Your copy should contain exactly the lines from the start of the material through the line containing "Pedestal Krokfäste - Tv-bänkar", and no pictures.

======

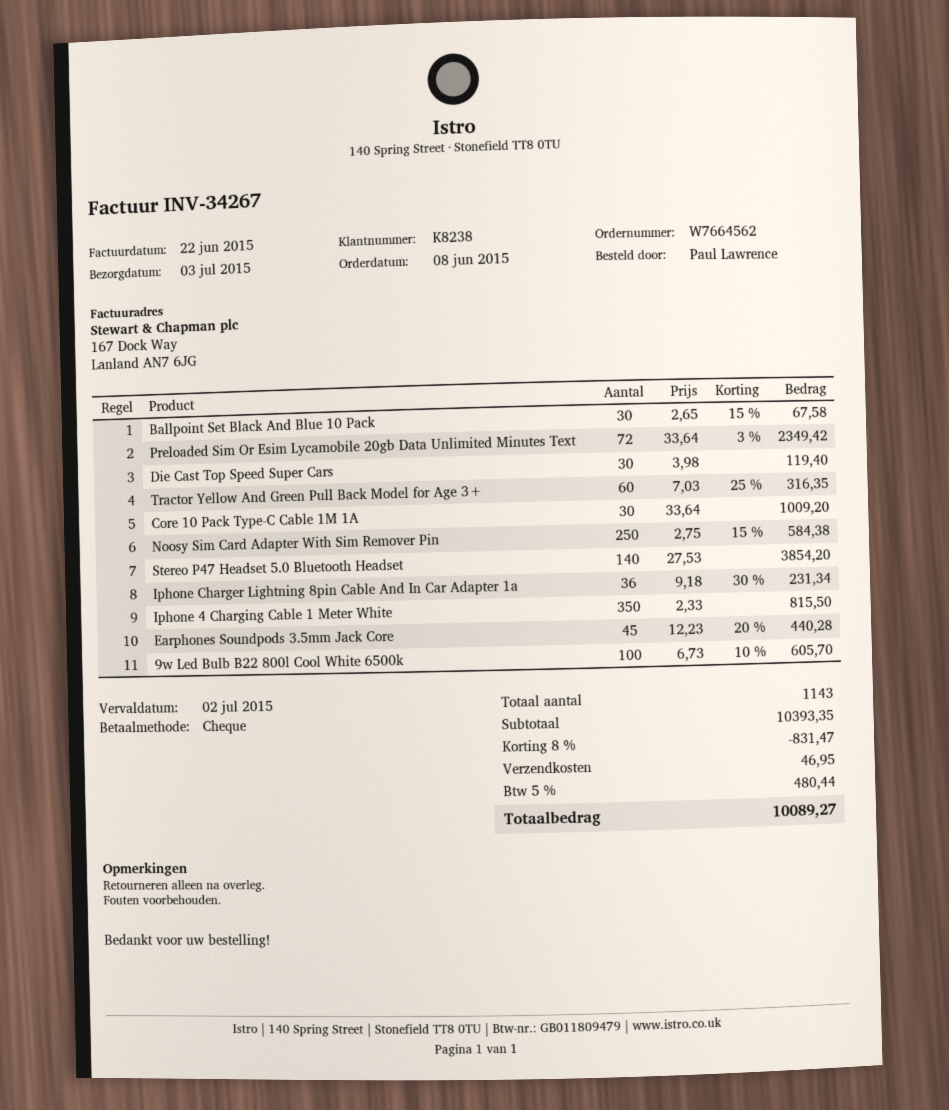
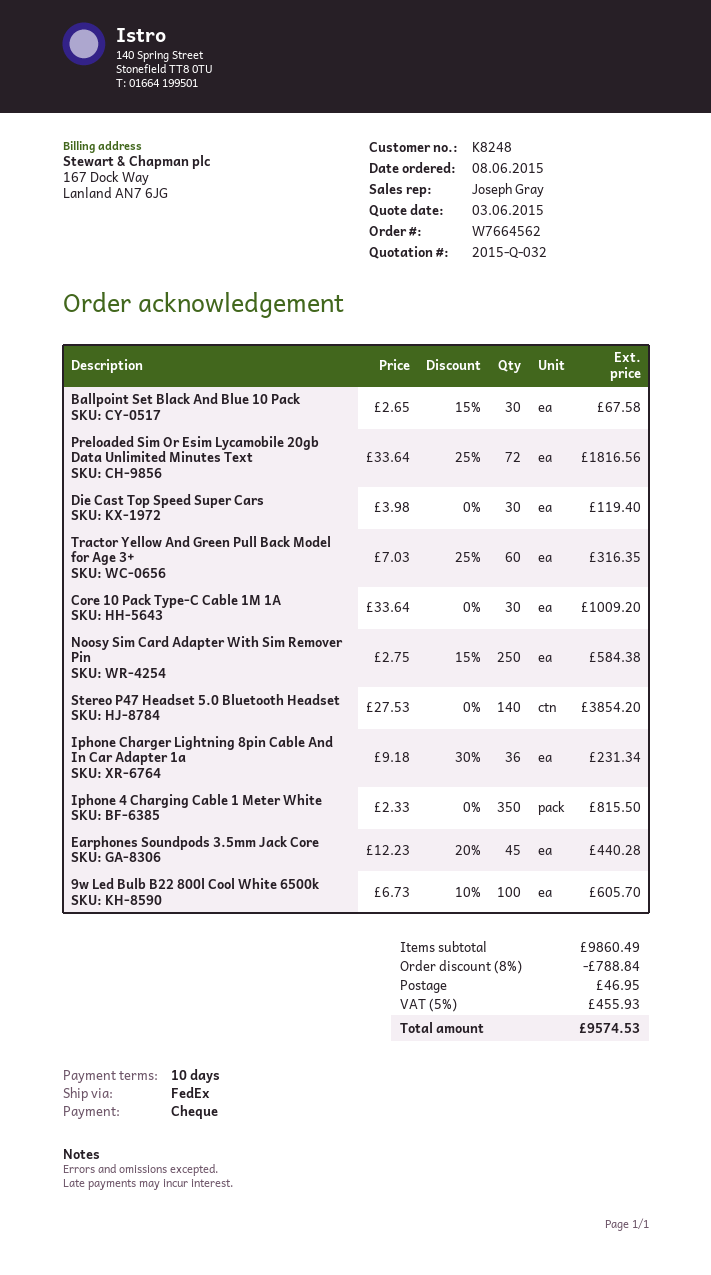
customer number: K8238 -> K8248
Preloaded Sim Or Esim Lycamobile 20gb Data Unlimited Minutes Text: 72 x 33.64 - 3% = 2349.42 -> 72 x 33.64 - 25% = 1816.56
subtotal: 10393.35 -> 9860.49
discount: 8% = 831.47 -> 8% = 788.84
tax: 5% = 480.44 -> 5% = 455.93
total: 10089.27 -> 9574.53

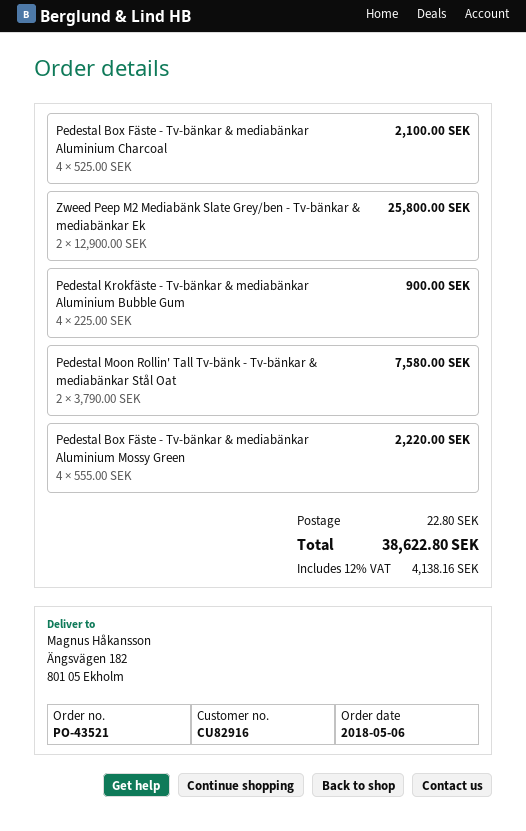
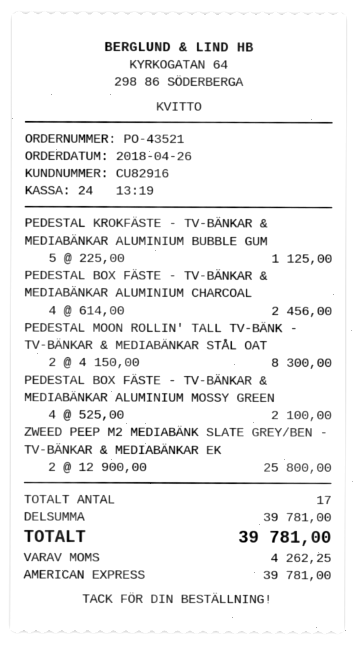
order date: 2018-05-06 -> 2018-04-26
Pedestal Box Fäste - Tv-bänkar & mediabänkar Aluminium Charcoal: 4 x 525.00 = 2100.00 -> 4 x 614.00 = 2456.00
Pedestal Krokfäste - Tv-bänkar & mediabänkar Aluminium Bubble Gum: 4 x 225.00 = 900.00 -> 5 x 225.00 = 1125.00
Pedestal Moon Rollin' Tall Tv-bänk - Tv-bänkar & mediabänkar Stål Oat: 2 x 3790.00 = 7580.00 -> 2 x 4150.00 = 8300.00
Pedestal Box Fäste - Tv-bänkar & mediabänkar Aluminium Mossy Green: 4 x 555.00 = 2220.00 -> 4 x 525.00 = 2100.00
shipping: 22.80 -> none
tax: 4138.16 -> 4262.25
total: 38622.80 -> 39781.00

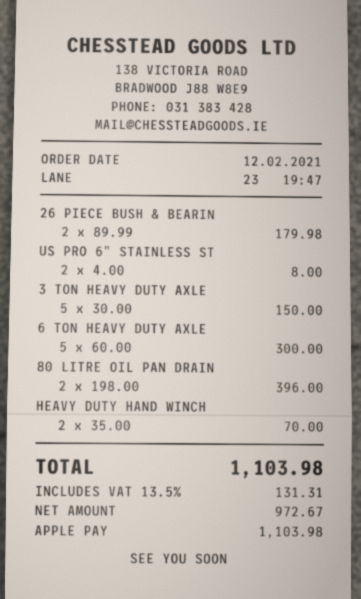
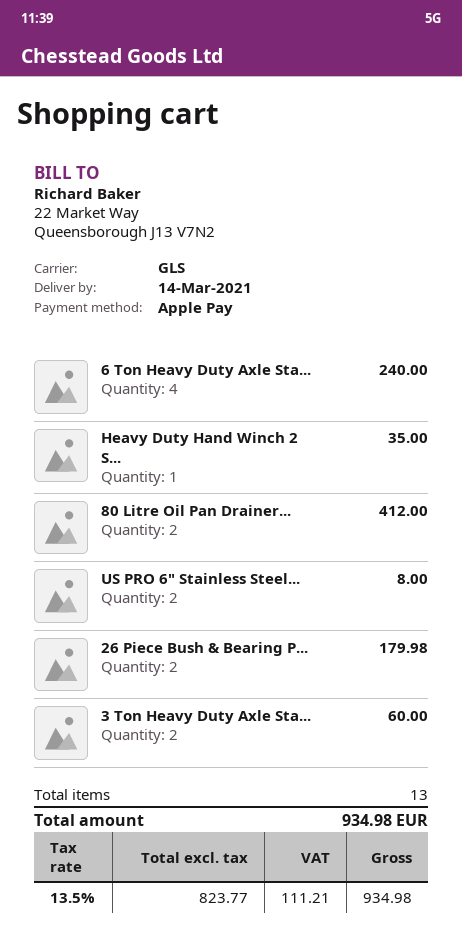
3 TON HEAVY DUTY AXLE: 5 for 150.00 -> 2 for 60.00
6 TON HEAVY DUTY AXLE: 5 for 300.00 -> 4 for 240.00
80 LITRE OIL PAN DRAIN: 2 for 396.00 -> 2 for 412.00
HEAVY DUTY HAND WINCH: 2 for 70.00 -> 1 for 35.00
net: 972.67 -> 823.77
tax: 13.5% = 131.31 -> 13.5% = 111.21
total: 1103.98 -> 934.98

======

Answer to this problem -
customer number: K8238 -> K8248
Preloaded Sim Or Esim Lycamobile 20gb Data Unlimited Minutes Text: 72 x 33.64 - 3% = 2349.42 -> 72 x 33.64 - 25% = 1816.56
subtotal: 10393.35 -> 9860.49
discount: 8% = 831.47 -> 8% = 788.84
tax: 5% = 480.44 -> 5% = 455.93
total: 10089.27 -> 9574.53

order date: 2018-05-06 -> 2018-04-26
Pedestal Box Fäste - Tv-bänkar & mediabänkar Aluminium Charcoal: 4 x 525.00 = 2100.00 -> 4 x 614.00 = 2456.00
Pedestal Krokfäste - Tv-bänkar & mediabänkar Aluminium Bubble Gum: 4 x 225.00 = 900.00 -> 5 x 225.00 = 1125.00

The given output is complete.